The following facts are derived from the complaint, which we accept as true, or from documents sufficiently referred to in the complaint and whose authenticity no party disputes. See Beane v. Dana S. Beane & Co., 160 N.H. 708, 711-12 (2010). Over fourteen years ago, the plaintiff, a state trooper, received an email from the Department of Safety, Bureau of Hearings directing him to appear at an Administrative License Suspension (ALS) hearing. The plaintiff did not attend the hearing, and the case was dismissed due to the State’s failure to appear. The Bureau of Hearings notified the plaintiff by email that he would have ten days to request that the case be re-opened. The plaintiff requested that the case be re-opened because he had “never received a hearing notice in this case.” At a subsequent hearing, and while under oath, the plaintiff testified that he

was never notified for the first hearing, never received notice. Our notices go out through the e-mail system and is not problem proof. We do have our issues with the e-mail. The first e-mail I got on this was the e-mail that there was a hearing and I wasn’t there, so I was notified that I had ten days to respond to that and my response was I was never notified through the e-mail system of this hearing . . . of the first hearing, this being the reason I was not there. I sent an e-mail back immediately saying that, again, I was never notified and to reopen the case.

The State Police investigated whether the plaintiff was untruthful in his testimony, concluded that he was, and notified the plaintiff that he would be suspended without pay for eleven days. The plaintiff appealed the matter to the New Hampshire Personnel Appeals Board (PAB). Following a hearing, the PAB found that when the plaintiff testified that he had not received any email regarding the ALS hearing before receiving the email that “there was a hearing and [he] wasn’t there,” the plaintiff knew that an earlier email existed, that it was delivered, that someone had opened the email, and that he himself later deleted that email. The PAB concluded that “the [plaintiff’s] assertion, under oath, that he never received [an] email notifying him of the [first] ALS hearing constitutes an intentional misrepresentation of facts.” The plaintiff filed an appeal with this court, which we declined to accept. The plaintiff’s name was added to the EES on or about June 3, 2010. Since then, the circuit court in two separate criminal cases has ruled that the plaintiff’s conduct was not exculpatory and his personnel information was not disclosed to the defendants.

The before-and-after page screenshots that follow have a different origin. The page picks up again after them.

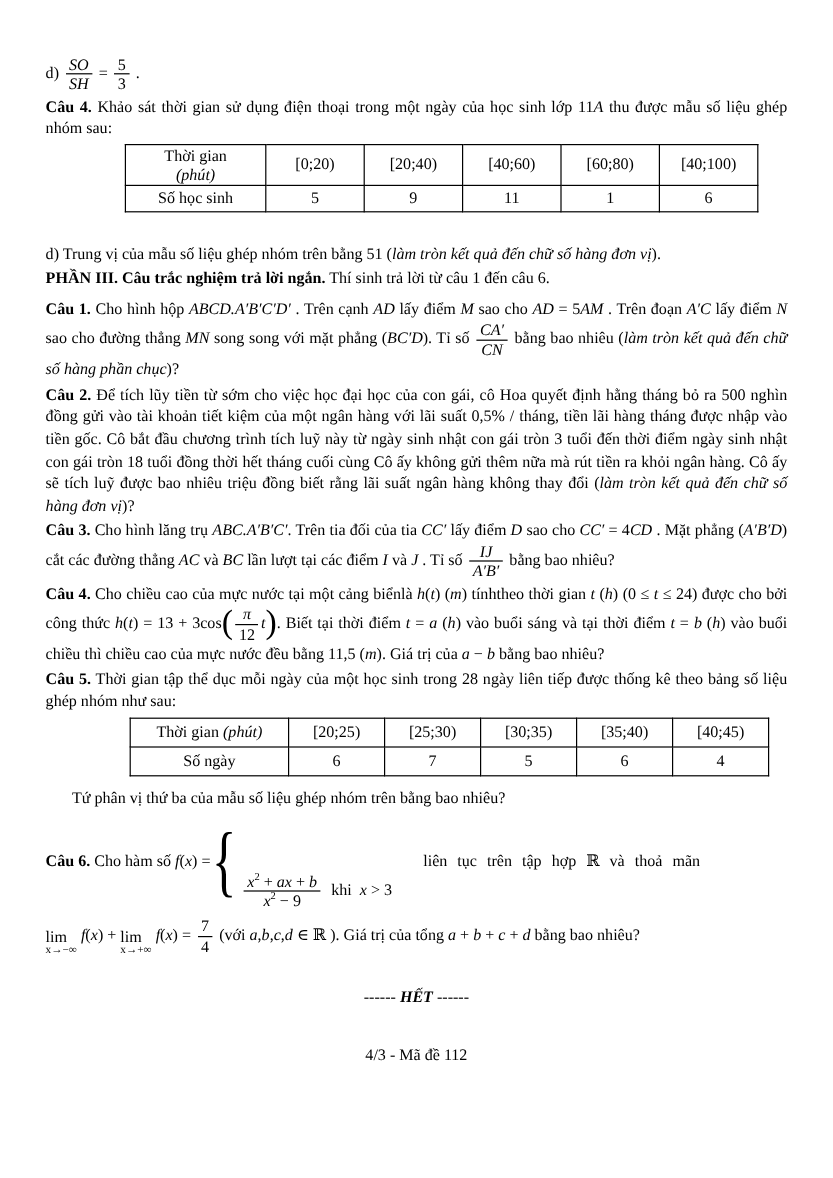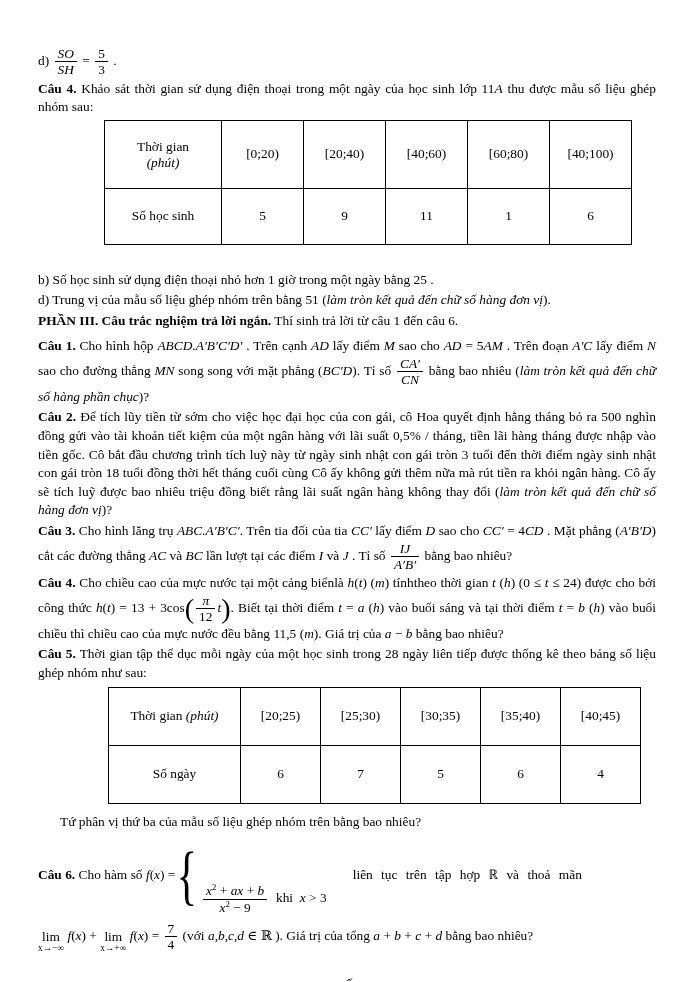"Thời gian" .tbl td { padding: 18px 2px -> 1px 2px }
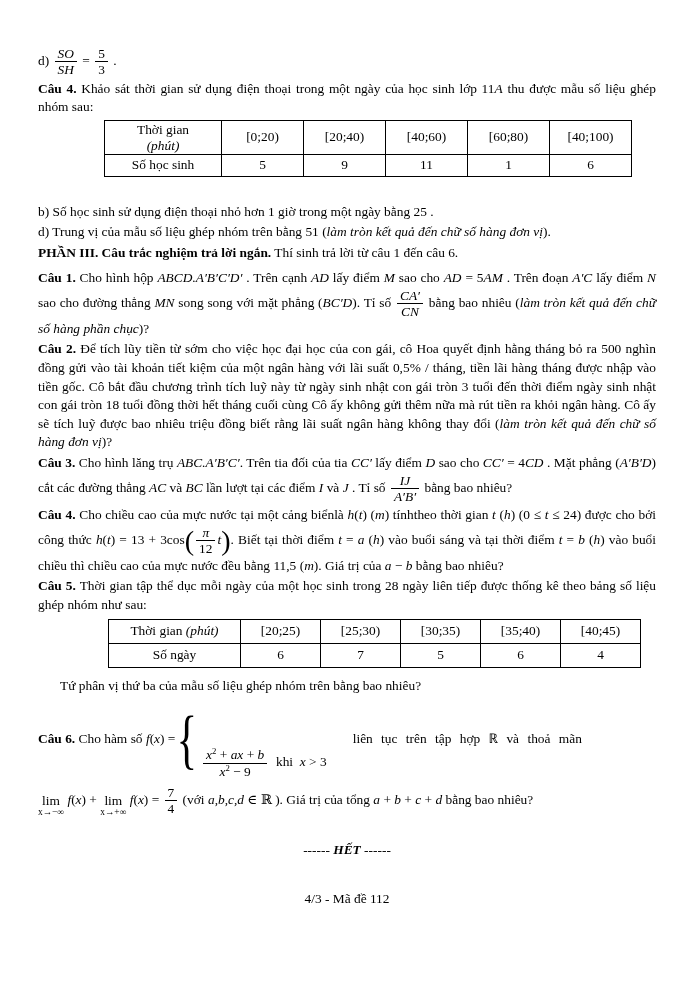"b) Số học sinh sử" p.para { html: <p><span>b) Số học sinh sử dụng điện thoại nhỏ hơn 1 giờ trong một ngày bằng 25 .</span></p> -> none }
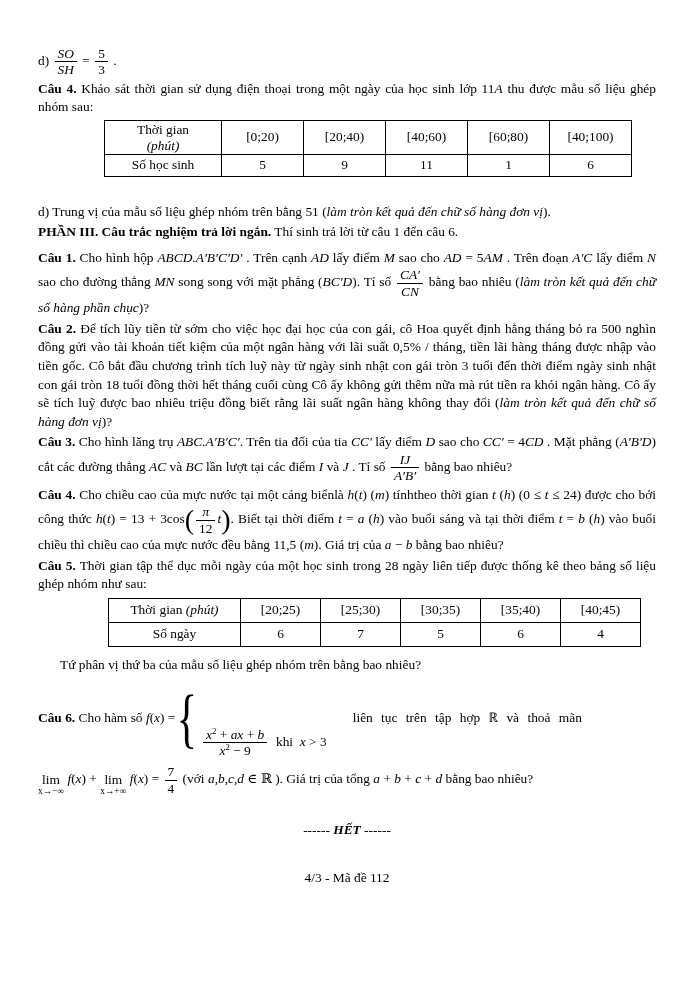"liên tục trên tập hợp" .q6r { font-family: Liberation Serif, serif -> none }
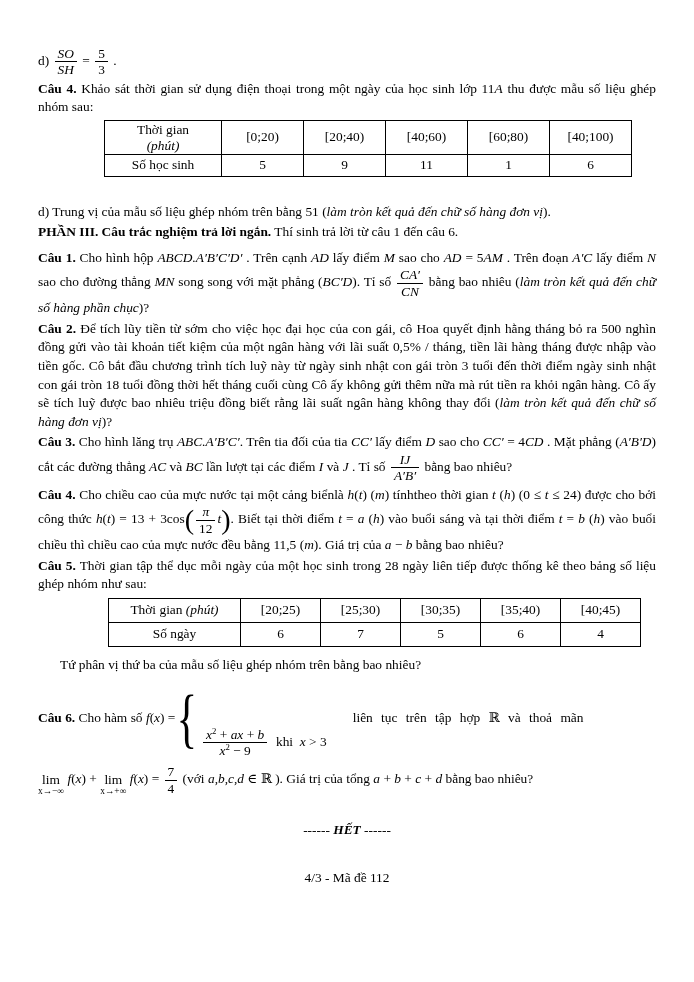"lim" .lim { text-align: center -> left }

Thereafter, the plaintiff filed suit, seeking his removal from the EES pursuant to RSA 105:13-d, II. The plaintiff requested a ruling that the information in his personnel file “is no longer exculpatory or probative in value for any future litigation,” or, in the alternative, a hearing on the “underlying facts and circumstances that were relied upon in determining the necessitation of inclusion of [his] name on the EES.” Defendant Division of State Police moved to dismiss the complaint, and defendant AGO joined the motion. The trial court granted the motion to dismiss, ruling: (1) that the plaintiff was not entitled to any further evidentiary proceedings because “the plaintiff was afforded with a panoply of due process rights at the time his conduct was adjudicated with finality”; and (2) that the plaintiff “shall remain on the EES” because, despite the age of the misconduct and the plaintiff’s exemplary career, “in a case in which guilt or innocence will turn on the plaintiff’s credibility, the plaintiff’s history of providing false testimony will have significant probative value.” The trial court denied the plaintiff’s motion for reconsideration, and this appeal followed.

II. Analysis

The plaintiff does not challenge the trial court’s ruling that he was not entitled to any further evidentiary proceedings, but argues that the trial court erred when it ruled that he should remain on the EES. When reviewing a trial court’s ruling on a motion to dismiss, we consider whether the allegations in the pleadings are reasonably susceptible of a construction that would permit recovery. N.H. Ctr. for Pub. Interest Journalism v. N.H. Dep’t of Justice, 173 N.H. 648, 652 (2020). We assume the pleadings to be true and construe all reasonable inferences in the light most favorable to the plaintiff. Id. We then

2 engage in a threshold inquiry that tests the facts in the complaint against the applicable law. Id. We will uphold the granting of a motion to dismiss if the facts pled do not constitute a basis for legal relief. Barufaldi v. City of Dover, 175 N.H. 424, 427 (2022).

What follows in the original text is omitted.